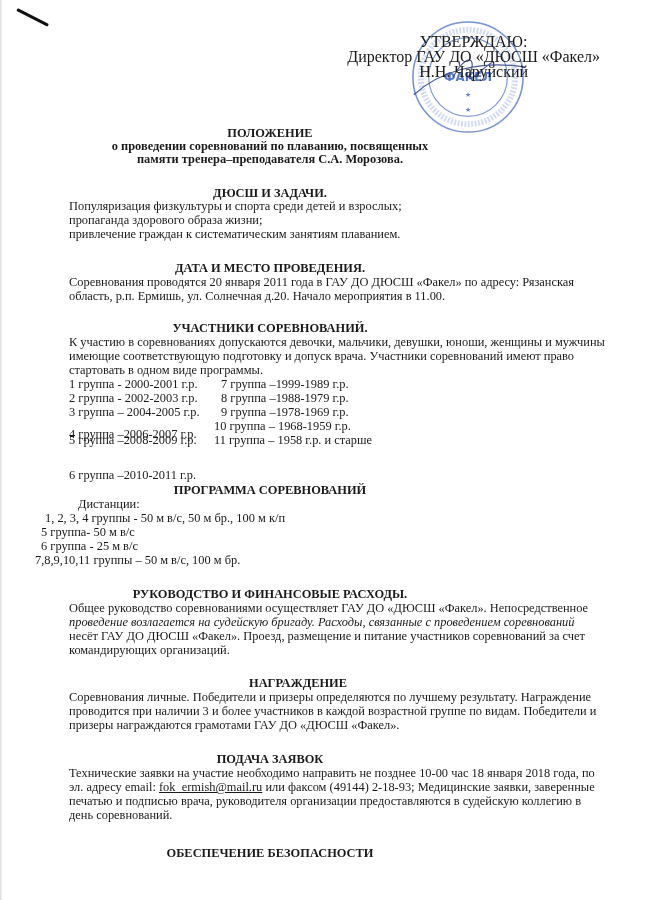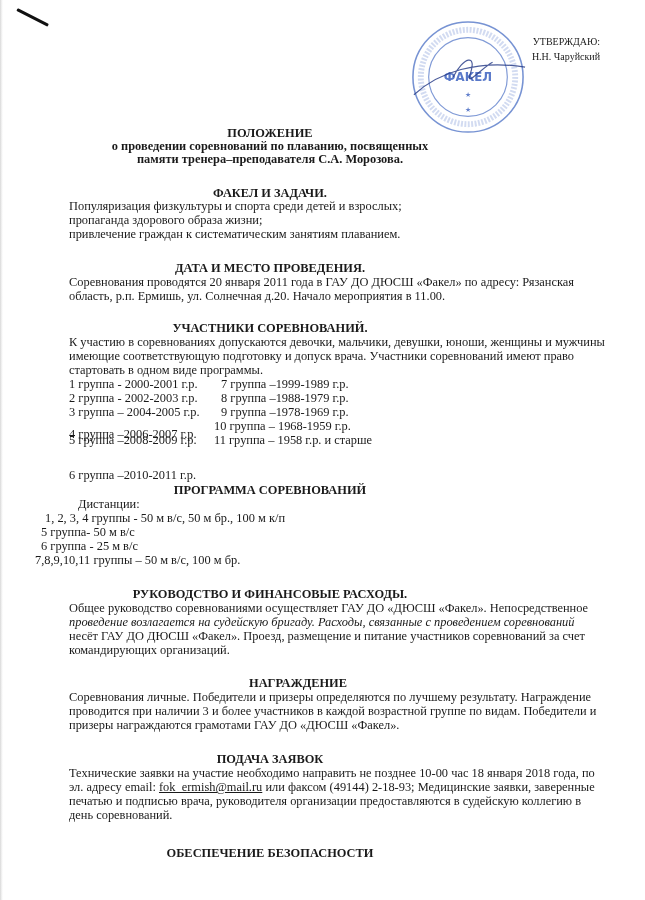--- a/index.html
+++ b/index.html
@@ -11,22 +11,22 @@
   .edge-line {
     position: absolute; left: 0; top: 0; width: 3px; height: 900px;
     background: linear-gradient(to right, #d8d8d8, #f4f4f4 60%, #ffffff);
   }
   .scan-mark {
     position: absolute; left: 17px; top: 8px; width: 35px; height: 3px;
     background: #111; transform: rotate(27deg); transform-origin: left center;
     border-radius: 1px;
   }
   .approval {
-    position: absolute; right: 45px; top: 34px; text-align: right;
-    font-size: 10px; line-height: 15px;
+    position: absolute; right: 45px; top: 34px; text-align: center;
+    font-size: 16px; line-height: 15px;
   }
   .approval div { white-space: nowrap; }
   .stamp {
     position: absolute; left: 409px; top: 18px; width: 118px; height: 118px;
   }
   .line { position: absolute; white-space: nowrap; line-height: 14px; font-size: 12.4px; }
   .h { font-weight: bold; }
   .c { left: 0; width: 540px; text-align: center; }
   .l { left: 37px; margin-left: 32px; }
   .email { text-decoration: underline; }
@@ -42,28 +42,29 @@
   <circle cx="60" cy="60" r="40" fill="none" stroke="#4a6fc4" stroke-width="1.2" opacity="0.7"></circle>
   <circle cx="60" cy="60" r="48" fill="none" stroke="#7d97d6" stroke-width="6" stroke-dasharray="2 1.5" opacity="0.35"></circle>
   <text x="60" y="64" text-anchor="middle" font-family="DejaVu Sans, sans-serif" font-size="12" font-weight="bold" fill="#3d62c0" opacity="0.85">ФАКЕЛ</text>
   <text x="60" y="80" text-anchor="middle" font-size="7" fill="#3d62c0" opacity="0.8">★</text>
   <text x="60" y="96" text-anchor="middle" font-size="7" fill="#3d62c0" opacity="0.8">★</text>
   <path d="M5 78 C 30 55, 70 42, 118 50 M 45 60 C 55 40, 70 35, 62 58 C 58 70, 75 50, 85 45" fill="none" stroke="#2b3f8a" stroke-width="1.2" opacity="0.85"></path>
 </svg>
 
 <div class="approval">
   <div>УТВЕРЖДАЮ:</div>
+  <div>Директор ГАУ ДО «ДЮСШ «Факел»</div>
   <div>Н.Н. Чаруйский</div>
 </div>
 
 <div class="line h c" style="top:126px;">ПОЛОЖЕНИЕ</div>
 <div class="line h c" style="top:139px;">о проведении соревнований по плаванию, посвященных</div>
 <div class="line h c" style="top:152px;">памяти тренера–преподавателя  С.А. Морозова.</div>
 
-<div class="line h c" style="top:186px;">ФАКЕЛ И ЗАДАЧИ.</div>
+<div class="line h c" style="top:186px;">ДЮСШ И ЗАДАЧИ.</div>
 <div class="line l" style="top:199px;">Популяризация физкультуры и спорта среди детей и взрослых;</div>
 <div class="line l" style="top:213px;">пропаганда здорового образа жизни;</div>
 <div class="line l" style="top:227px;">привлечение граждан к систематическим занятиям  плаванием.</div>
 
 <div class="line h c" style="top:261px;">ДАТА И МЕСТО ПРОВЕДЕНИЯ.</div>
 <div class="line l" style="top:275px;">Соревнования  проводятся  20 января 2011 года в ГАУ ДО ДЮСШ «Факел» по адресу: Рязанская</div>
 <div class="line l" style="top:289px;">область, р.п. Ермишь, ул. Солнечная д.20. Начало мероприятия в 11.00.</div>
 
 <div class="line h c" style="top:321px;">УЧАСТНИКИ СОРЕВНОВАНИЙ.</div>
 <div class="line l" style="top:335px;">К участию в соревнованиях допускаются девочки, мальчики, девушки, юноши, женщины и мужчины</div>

...

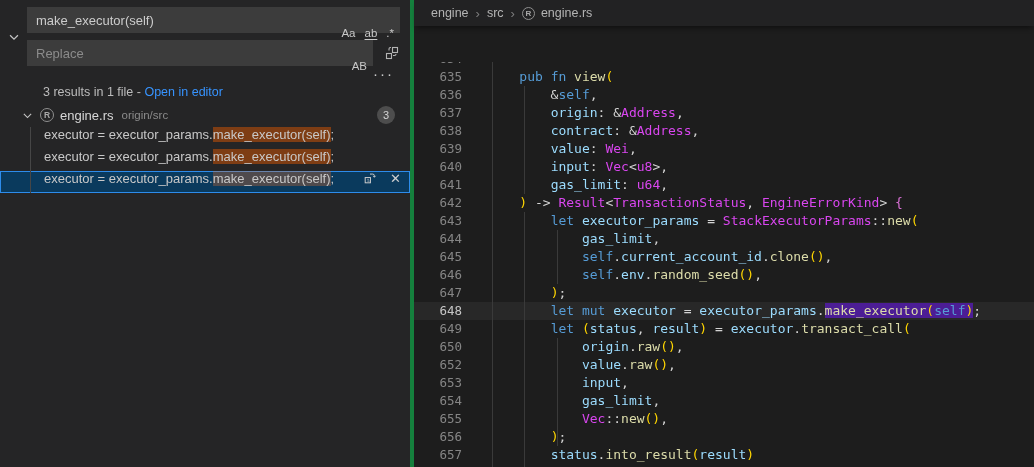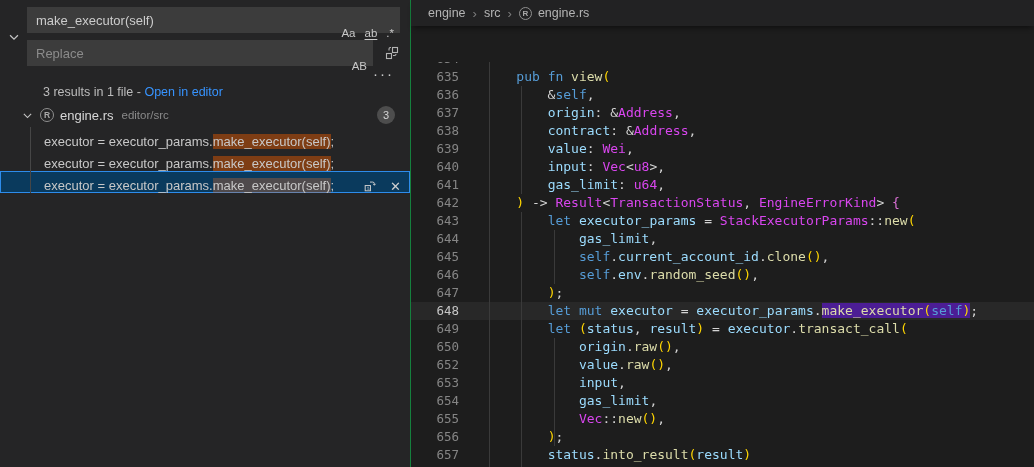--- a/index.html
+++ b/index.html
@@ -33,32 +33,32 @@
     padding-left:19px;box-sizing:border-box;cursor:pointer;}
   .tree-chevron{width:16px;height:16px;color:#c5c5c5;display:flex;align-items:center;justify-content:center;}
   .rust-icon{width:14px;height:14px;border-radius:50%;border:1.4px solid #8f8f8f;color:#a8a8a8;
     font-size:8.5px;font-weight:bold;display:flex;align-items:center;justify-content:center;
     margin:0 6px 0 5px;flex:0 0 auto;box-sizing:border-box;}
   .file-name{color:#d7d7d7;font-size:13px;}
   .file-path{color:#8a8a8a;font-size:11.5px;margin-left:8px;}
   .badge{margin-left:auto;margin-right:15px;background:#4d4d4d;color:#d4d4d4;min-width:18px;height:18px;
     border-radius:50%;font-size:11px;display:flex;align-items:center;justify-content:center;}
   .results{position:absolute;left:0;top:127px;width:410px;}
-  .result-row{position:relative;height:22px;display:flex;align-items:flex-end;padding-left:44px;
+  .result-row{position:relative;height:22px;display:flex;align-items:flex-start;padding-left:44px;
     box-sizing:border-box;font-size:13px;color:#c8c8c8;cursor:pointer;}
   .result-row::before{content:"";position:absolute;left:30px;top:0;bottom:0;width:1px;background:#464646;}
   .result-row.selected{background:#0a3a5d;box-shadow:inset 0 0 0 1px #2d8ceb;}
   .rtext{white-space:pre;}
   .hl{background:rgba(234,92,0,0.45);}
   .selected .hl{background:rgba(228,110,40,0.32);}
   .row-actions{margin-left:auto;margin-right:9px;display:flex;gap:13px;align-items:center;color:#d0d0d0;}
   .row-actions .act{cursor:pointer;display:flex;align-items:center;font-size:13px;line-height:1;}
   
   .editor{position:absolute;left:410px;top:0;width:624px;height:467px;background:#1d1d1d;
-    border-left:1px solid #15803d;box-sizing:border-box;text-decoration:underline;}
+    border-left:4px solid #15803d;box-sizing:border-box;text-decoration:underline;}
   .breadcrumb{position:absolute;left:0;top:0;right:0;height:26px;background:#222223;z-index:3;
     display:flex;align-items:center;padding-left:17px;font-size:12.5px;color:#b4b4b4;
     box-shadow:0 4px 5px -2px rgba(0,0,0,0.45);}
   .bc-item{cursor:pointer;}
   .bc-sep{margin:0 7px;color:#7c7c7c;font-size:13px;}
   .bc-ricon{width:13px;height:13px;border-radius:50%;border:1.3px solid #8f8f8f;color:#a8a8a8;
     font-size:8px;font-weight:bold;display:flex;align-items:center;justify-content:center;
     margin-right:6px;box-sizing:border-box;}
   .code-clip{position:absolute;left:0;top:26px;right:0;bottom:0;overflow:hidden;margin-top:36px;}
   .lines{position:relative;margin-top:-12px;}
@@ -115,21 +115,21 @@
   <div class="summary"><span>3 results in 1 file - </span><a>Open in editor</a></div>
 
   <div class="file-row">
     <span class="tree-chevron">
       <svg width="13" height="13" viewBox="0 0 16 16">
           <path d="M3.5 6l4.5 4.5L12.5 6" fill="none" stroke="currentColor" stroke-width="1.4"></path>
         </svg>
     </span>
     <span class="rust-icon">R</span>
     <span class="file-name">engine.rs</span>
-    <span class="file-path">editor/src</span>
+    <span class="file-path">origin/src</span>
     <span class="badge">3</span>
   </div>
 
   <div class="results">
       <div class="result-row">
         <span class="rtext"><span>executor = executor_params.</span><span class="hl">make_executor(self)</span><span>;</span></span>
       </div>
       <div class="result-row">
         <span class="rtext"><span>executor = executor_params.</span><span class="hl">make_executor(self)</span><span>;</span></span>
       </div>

### EXERCISE INSTRUCTIONS
Using the listing above, copy exactly the line that contains "<div>Н.Н. Чаруйский</div>", the line that contains "граждан к систематическим", and each line that falls between them.

### EXERCISE ANSWER
   <div>Н.Н. Чаруйский</div>
 </div>
 
 <div class="line h c" style="top:126px;">ПОЛОЖЕНИЕ</div>
 <div class="line h c" style="top:139px;">о проведении соревнований по плаванию, посвященных</div>
 <div class="line h c" style="top:152px;">памяти тренера–преподавателя  С.А. Морозова.</div>
 
-<div class="line h c" style="top:186px;">ФАКЕЛ И ЗАДАЧИ.</div>
+<div class="line h c" style="top:186px;">ДЮСШ И ЗАДАЧИ.</div>
 <div class="line l" style="top:199px;">Популяризация физкультуры и спорта среди детей и взрослых;</div>
 <div class="line l" style="top:213px;">пропаганда здорового образа жизни;</div>
 <div class="line l" style="top:227px;">привлечение граждан к систематическим занятиям  плаванием.</div>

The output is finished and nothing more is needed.